= WORK TO BE COMPLETED =
Go through the entries below and copy each line that holds the word "Chrome".

= STUDY MATERIAL =
____

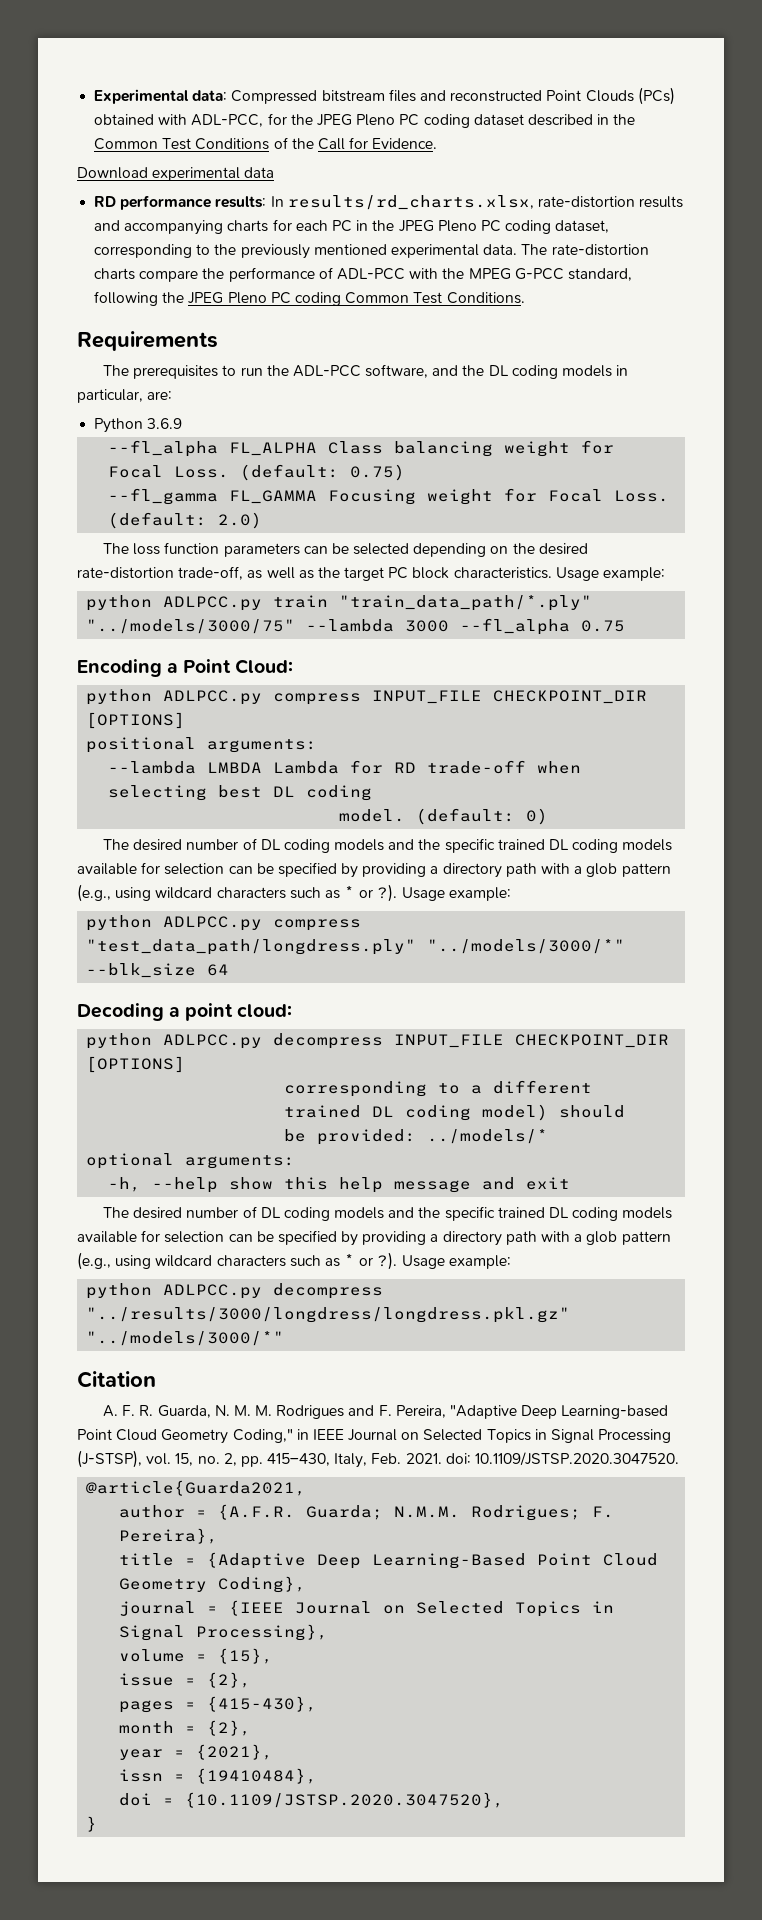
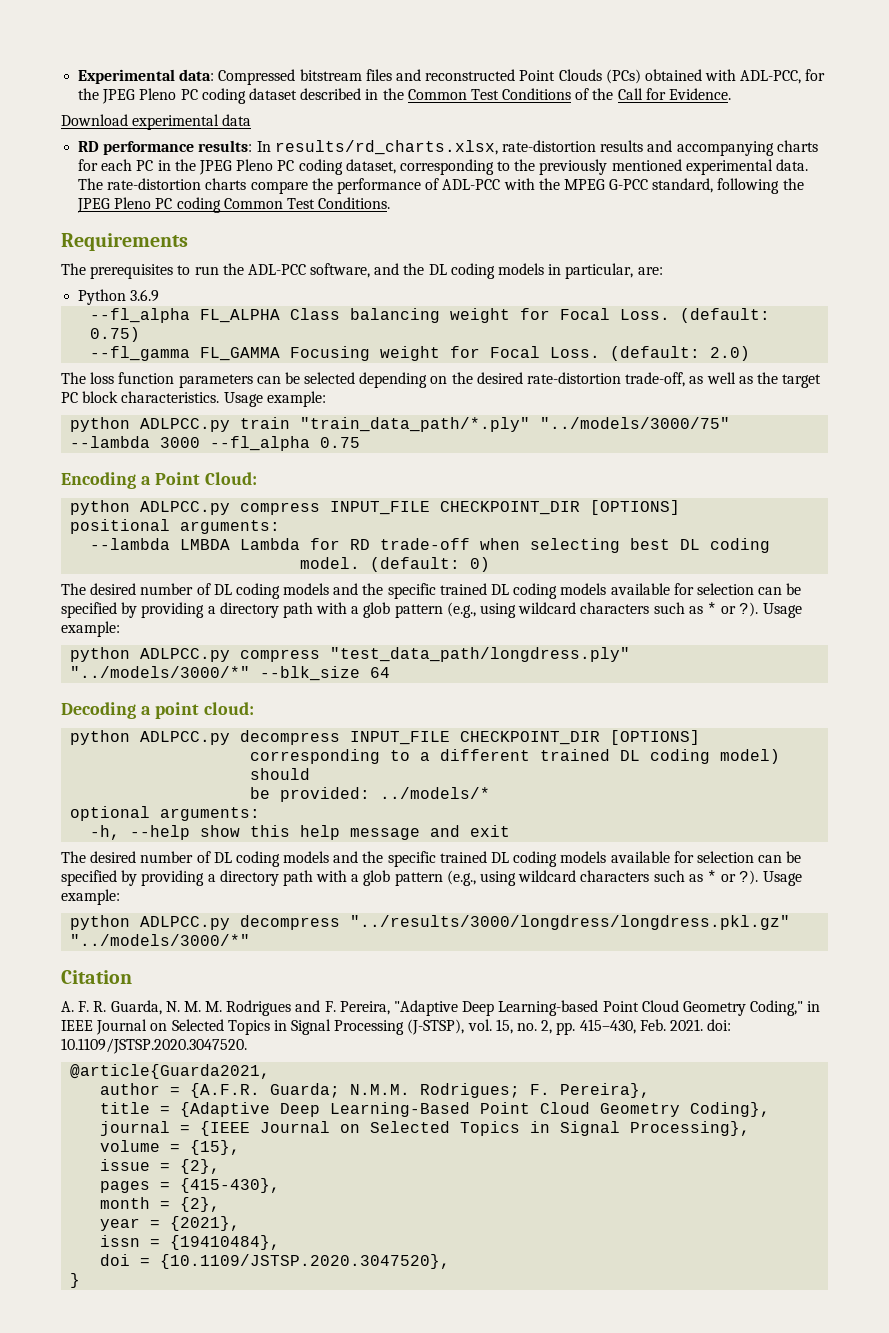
[334,1453,368,1468] Italy, -> (636, 1026) none

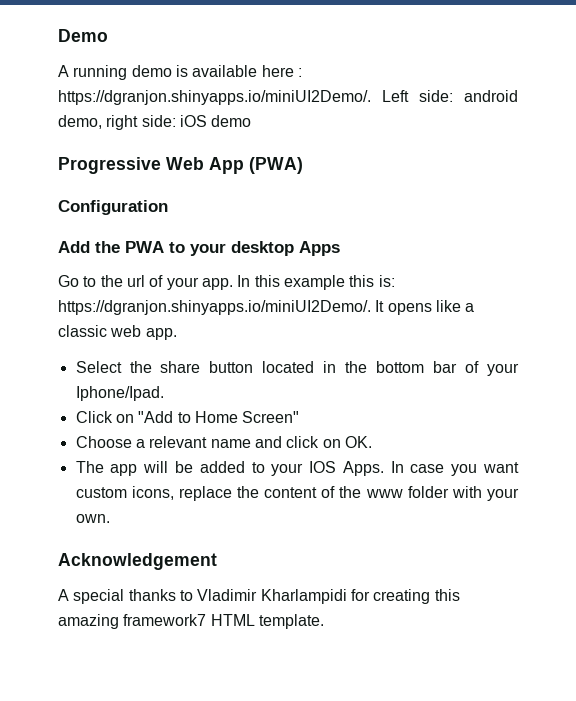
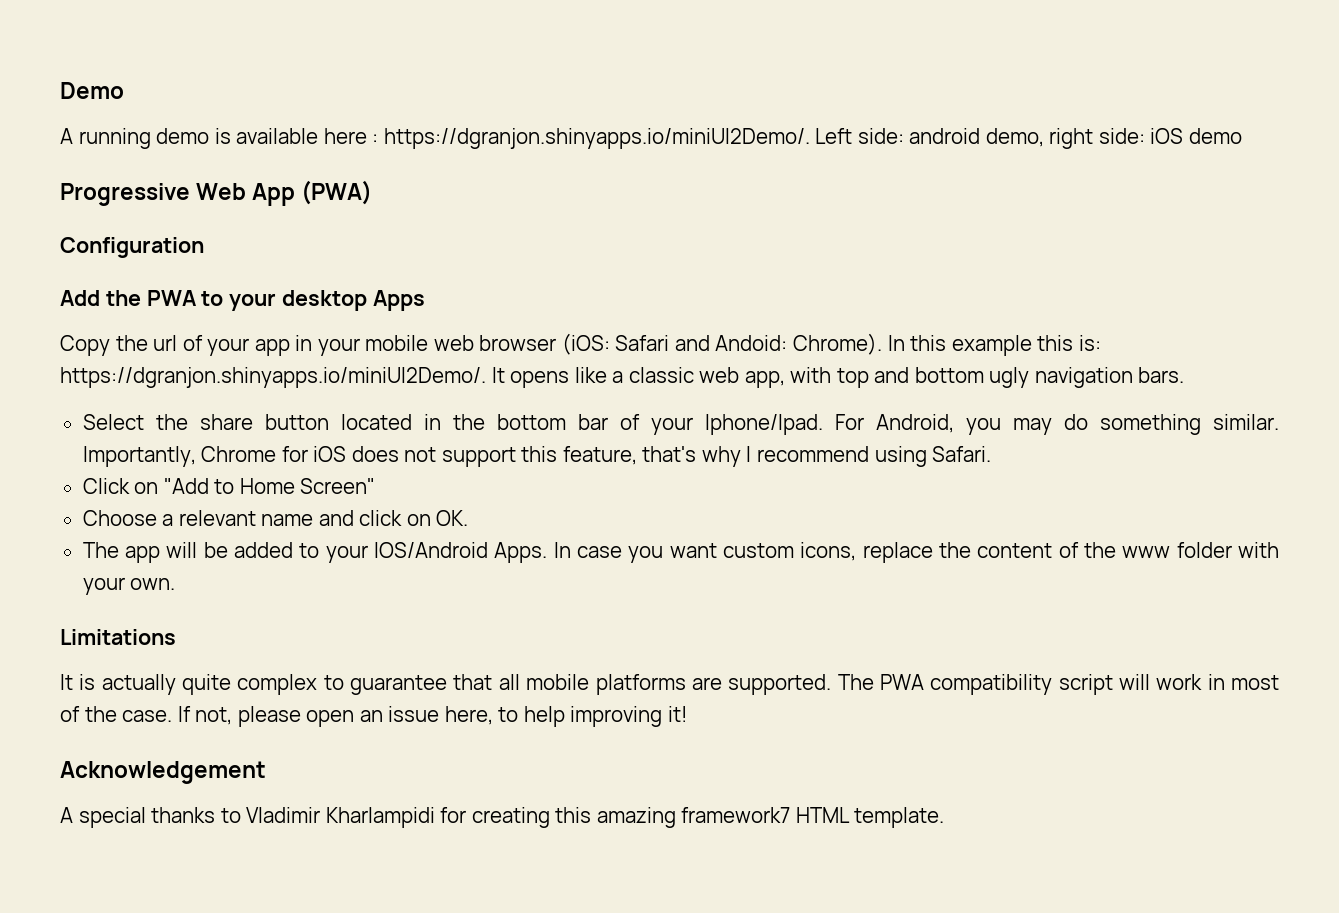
[58,275,97,287] Go to -> [60,335,110,356] Copy
[201,278,233,290] app. -> [254,333,883,356] app in your mobile web browser (iOS: Safari and Andoid: Chrome).
[145,328,177,340] app. -> [744,367,1185,388] app, with top and bottom ugly navigation bars.
(164, 393) none -> [834,414,1279,435] [82,446,992,467] For Android, you may do something similar. Importantly, Chrome for iOS does not support this feature, that's why I recommend using Safari.
[309,461,337,473] IOS -> [373,542,488,558] IOS/Android
(110, 518) none -> [60,629,176,645] [60,674,1279,695] [60,706,687,727] // Limitations // It is actually quite complex to guarantee that all mobile platforms are supported. The PWA compatibility script will work in most of the case. If not, please open an issue here, to help improving it!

____

= ANSWER FOR THE TASK =
[201,278,233,290] app. -> [254,333,883,356] app in your mobile web browser (iOS: Safari and Andoid: Chrome).
(164, 393) none -> [834,414,1279,435] [82,446,992,467] For Android, you may do something similar. Importantly, Chrome for iOS does not support this feature, that's why I recommend using Safari.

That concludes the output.